Problem: Copy the records below line by line and word for word, from the very first line through the line with "--zkvyper-version v1.5.10 \", omitting each picture.

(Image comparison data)
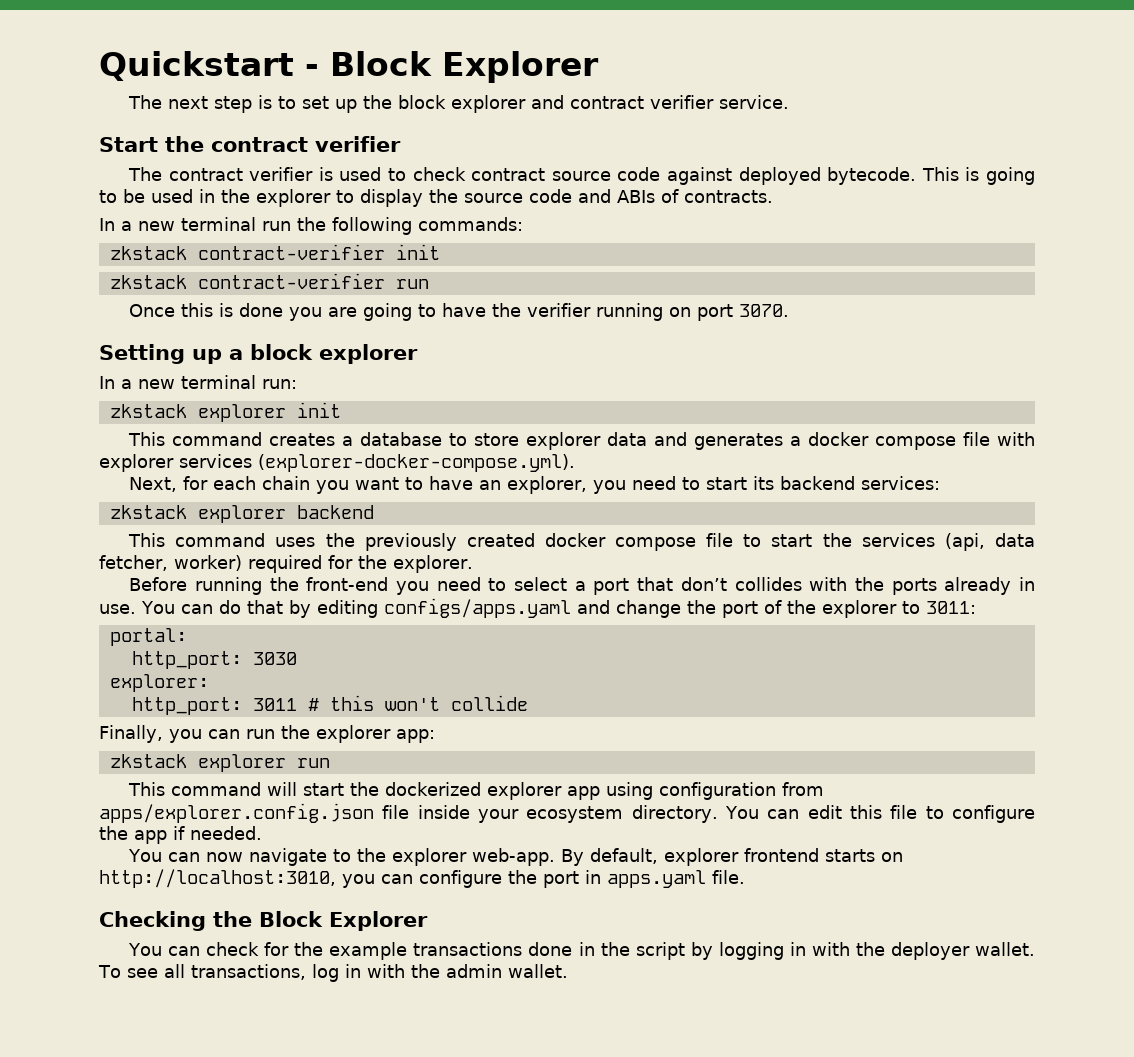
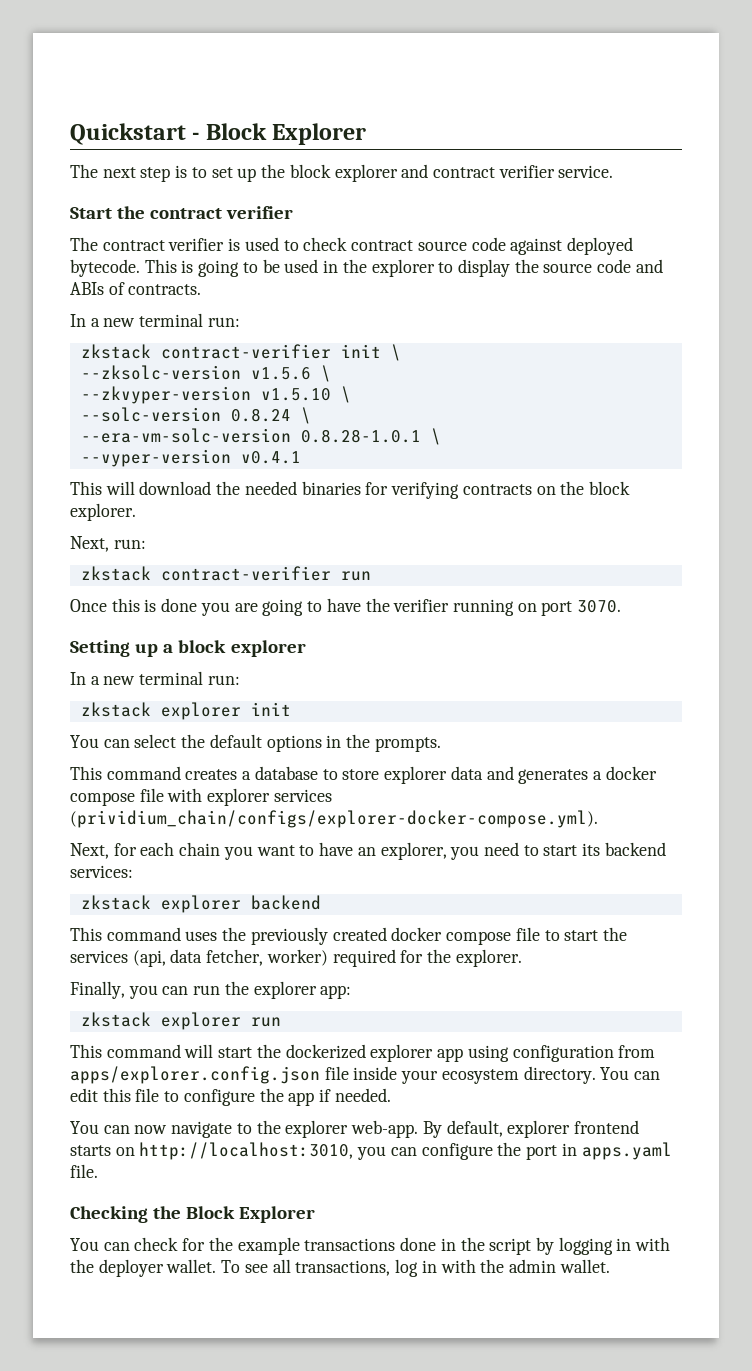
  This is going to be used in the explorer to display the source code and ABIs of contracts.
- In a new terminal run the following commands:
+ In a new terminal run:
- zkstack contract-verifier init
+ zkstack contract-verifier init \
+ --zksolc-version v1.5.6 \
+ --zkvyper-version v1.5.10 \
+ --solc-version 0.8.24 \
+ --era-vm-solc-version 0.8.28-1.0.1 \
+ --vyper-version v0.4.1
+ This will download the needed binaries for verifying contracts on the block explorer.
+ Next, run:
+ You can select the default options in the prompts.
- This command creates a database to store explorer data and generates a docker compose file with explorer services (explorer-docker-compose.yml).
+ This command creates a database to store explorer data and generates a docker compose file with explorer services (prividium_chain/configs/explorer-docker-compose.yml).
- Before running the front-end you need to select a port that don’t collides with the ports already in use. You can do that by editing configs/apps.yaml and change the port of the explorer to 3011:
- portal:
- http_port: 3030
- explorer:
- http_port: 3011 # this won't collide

Expected output:
  This is going to be used in the explorer to display the source code and ABIs of contracts.
- In a new terminal run the following commands:
+ In a new terminal run:
- zkstack contract-verifier init
+ zkstack contract-verifier init \
+ --zksolc-version v1.5.6 \
+ --zkvyper-version v1.5.10 \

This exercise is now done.